Polymas,
Ne nous présentons plus aux transports de sa rage ;
Mais plutôt derechef allons si bien chercher,
Qu’il n’ait plus au retour sujet de se fâcher.
Listor, voyant revenir Philiste, et s’enfuyant avec ses compagnons.
Le voilà.
Philiste, l’épée à la main, et seul.
Qui les ôte à ma juste colère ?
Venez de vos forfaits recevoir le salaire,
Infâmes scélérats, venez, qu’espérez-vous ?
Votre fuite ne peut vous sauver de mes coups.
Scène III
Alcidon, Célidan, Philiste
Alcidon met l’épée à la main.
Philiste, à la bonne heure, un miracle visible
T’a rendu maintenant à l’honneur plus sensible,
Puisqu’ainsi tu m’attends les armes à la main.
J’admire avec plaisir ce changement soudain,
Et vais…
Célidan
Ne pense pas ainsi…
Alcidon
Laisse-nous faire ;
C’est en homme de cœur qu’il me va satisfaire.
Crains-tu d’être témoin d’une bonne action ?
Philiste
Dieux ! ce comble manquait à mon affliction.
Que j’éprouve en mon sort une rigueur cruelle !
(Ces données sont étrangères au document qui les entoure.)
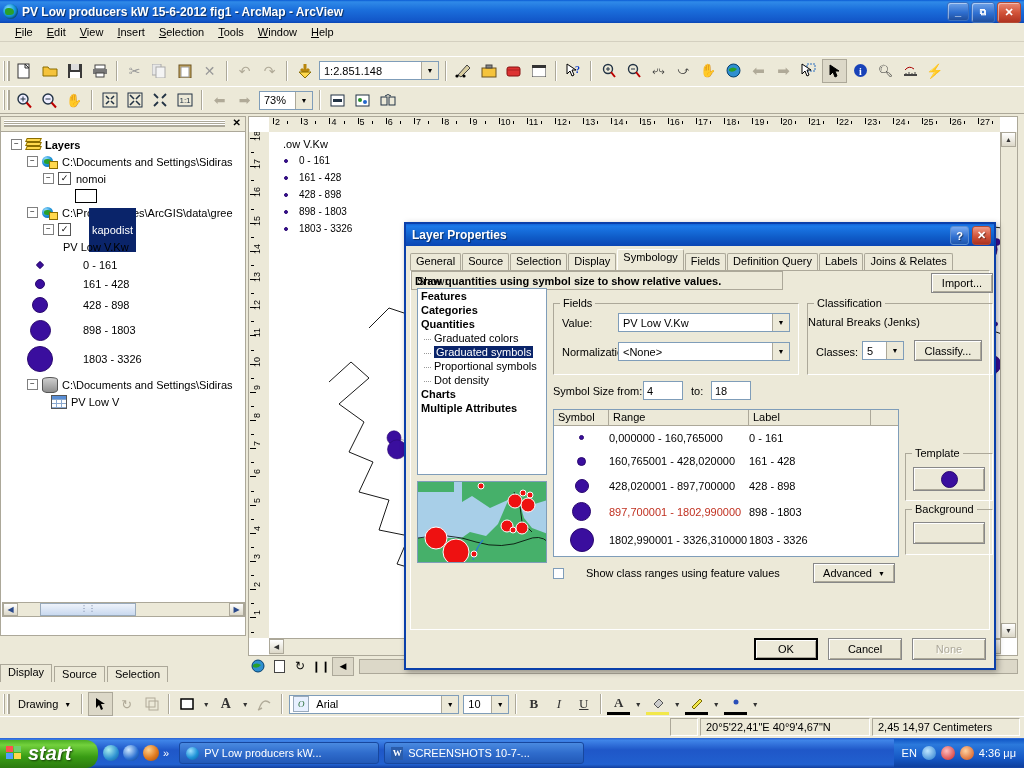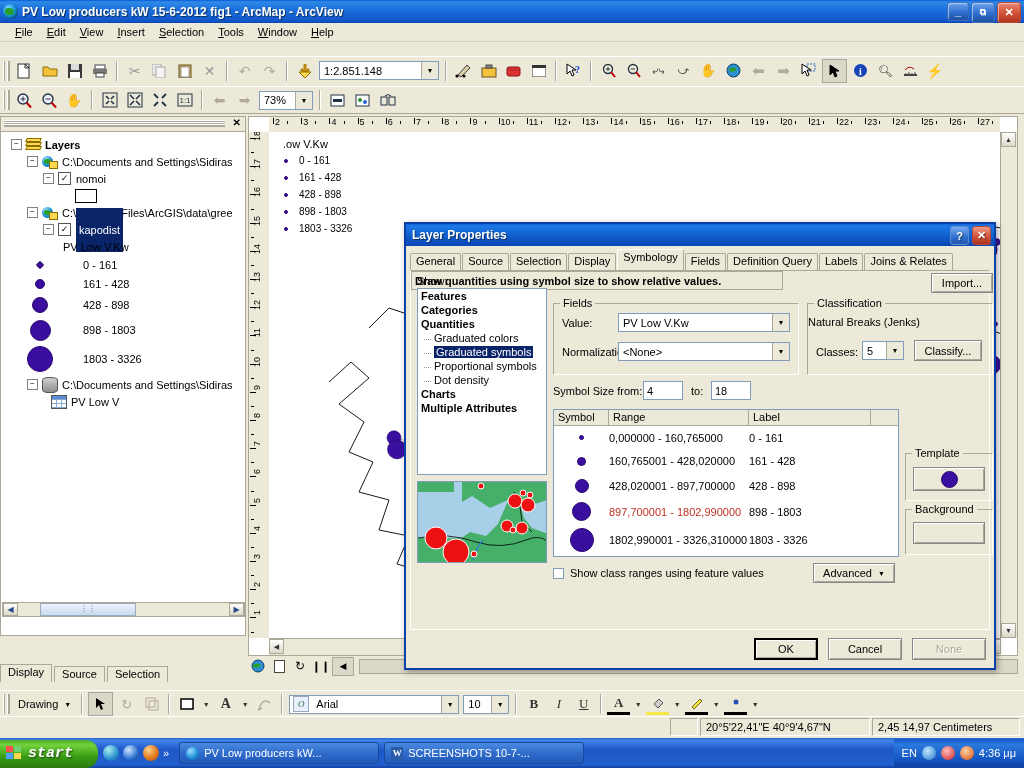"kapodist" .sel-txt { margin-left: none -> 13px }
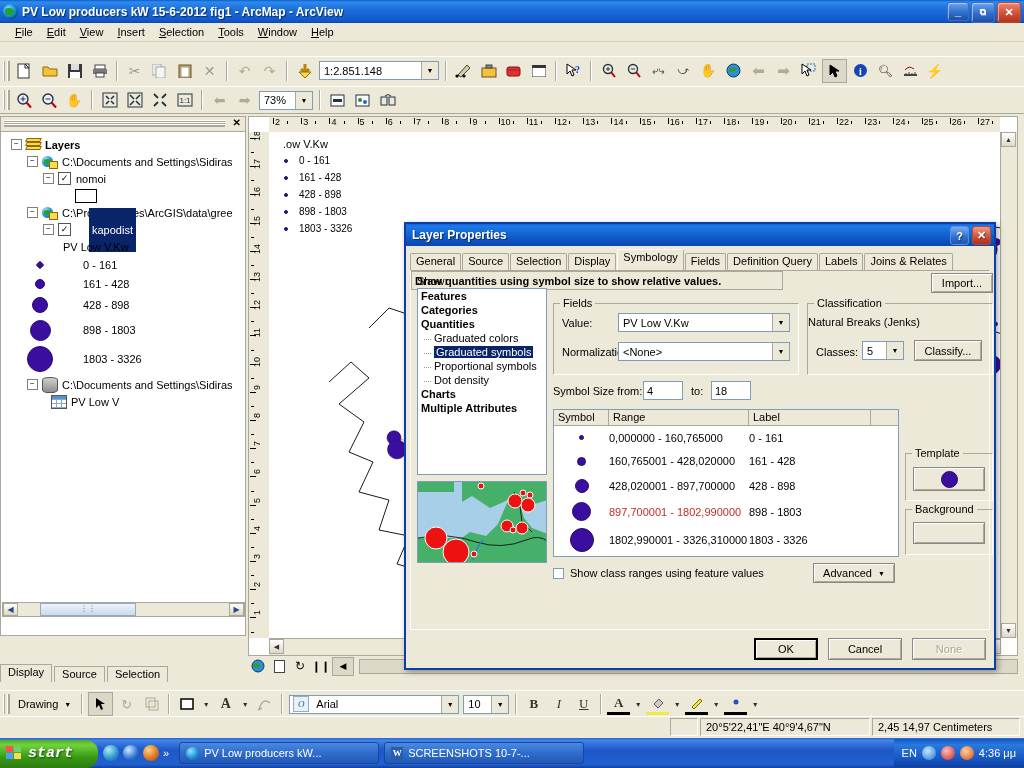"Show class ranges using feature" div { gap: none -> 16px }
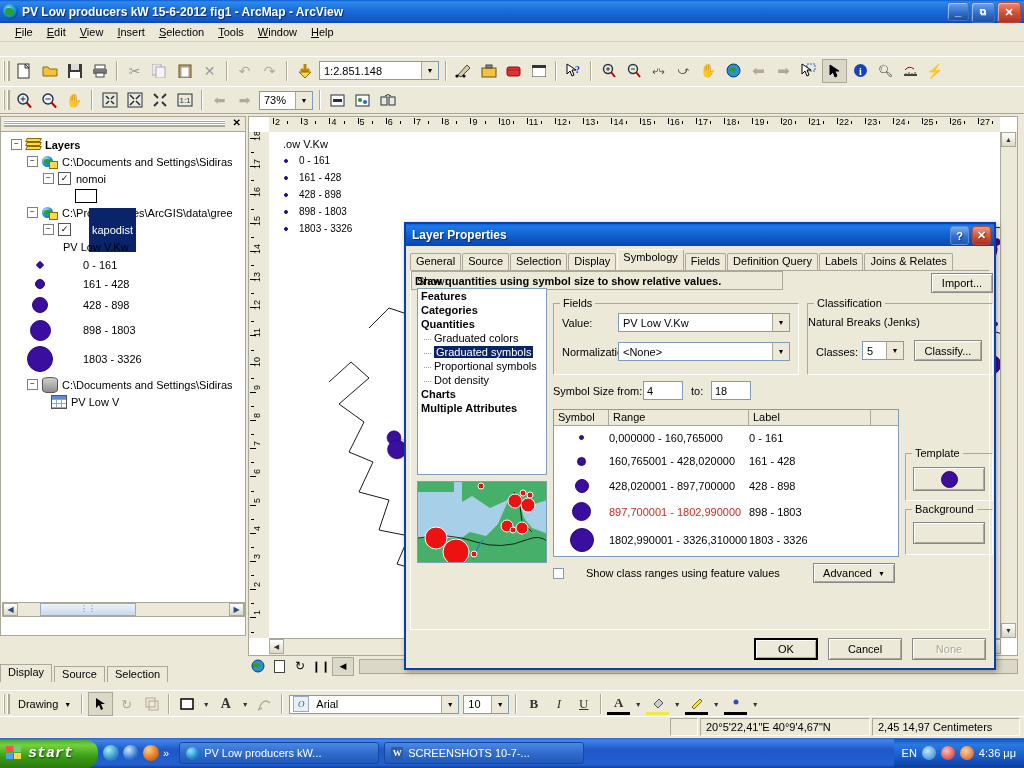"start" .startbtn { font-family: Liberation Mono, monospace -> none; font-size: 15px -> 20px }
Ma maîtresse perdue, un ami me querelle.
Alcidon
Ta maîtresse perdue !
Philiste
Hélas ! hier, des voleurs…
Alcidon
Je n’en veux rien savoir, va le conter ailleurs ;
Je ne prends point de part aux intérêts d’un traître ;
Et puisqu’il est ainsi, le ciel fait bien connaître
Que son juste courroux a soin de me venger.
Philiste
Quel plaisir, Alcidon, prends-tu de m’outrager ?
Mon amitié se lasse, et ma fureur m’emporte ;
Mon âme pour sortir ne cherche qu’une porte.
Ne me presse donc plus dans un tel désespoir :
J’ai déjà fait pour toi par-delà mon devoir.
Te peux-tu plaindre encor de ta place usurpée ?
J’ai renvoyé Géron à coups de plat d’épée ;
J’ai menacé Florange, et rompu les accords
Qui t’avaient su causer ces violents transports.
Alcidon
Entre des cavaliers une offense reçue
Ne se contente point d’une si lâche issue ;
Va m’attendre…
Célidan, à Alcidon.
Arrêtez, je ne permettrai pas
Qu’un si funeste mot termine vos débats.
Philiste
Faire ici du fendant tandis qu’on nous sépare,
C’est montrer un esprit lâche autant que barbare.
Adieu, mauvais, adieu : nous nous pourrons trouver ;
Et si le cœur t’en dit, au lieu de tant braver,
J’apprendrai seul à seul, dans peu, de tes nouvelles.
Mon honneur souffrirait des taches éternelles
À craindre encor de perdre une telle amitié.
Scène IV
Célidan, Alcidon
Célidan
Mon cœur à ses douleurs s’attendrit de pitié ;
Il montre une franchise ici trop naturelle,
Pour ne te pas ôter tout sujet de querelle.
L’affaire se traitait sans doute à son desçu,
Et quelque faux soupçon en ce point t’a déçu.
Va retrouver Doris, et rendons-lui Clarice.
Alcidon
Tu te laisses donc prendre à ce lourd artifice,
À ce piège, qu’il dresse afin de me duper ?
Célidan
Romprait-il ces accords à dessein de tromper ?
Que vois-tu là qui sente une supercherie ?
Alcidon
Je n’y vois qu’un effet de sa poltronnerie,
Qu’un lâche désaveu de cette trahison,
De peur d’être obligé de m’en faire raison.
Je l’en pressai dès hier ; mais son peu de courage
Aima mieux pratiquer ce rusé témoignage,
Par où, m’éblouissant, il pût un de ces jours
Renouer sourdement ces muettes amours.
Il en donne en secret des avis à Florange :
Tu ne le connais pas ; c’est un esprit étrange.
Célidan
Quelque étrange qu’il soit, si tu prends bien ton temps,
Malgré lui tes désirs se trouveront contents.
Ses offres acceptés, que rien ne se diffère ;
Après un prompt hymen, tu le mets à pis faire.
Alcidon
Cet ordre est infaillible à procurer mon bien ;
Mais ton contentement m’est plus cher que le mien.
Longtemps à mon sujet tes passions contraintes
Ont souffert et caché leurs plus vives atteintes ;
Il me faut à mon tour en faire autant pour toi :
Hier devant tous les dieux je t’en donnai ma foi,
Et pour la maintenir tout me sera possible.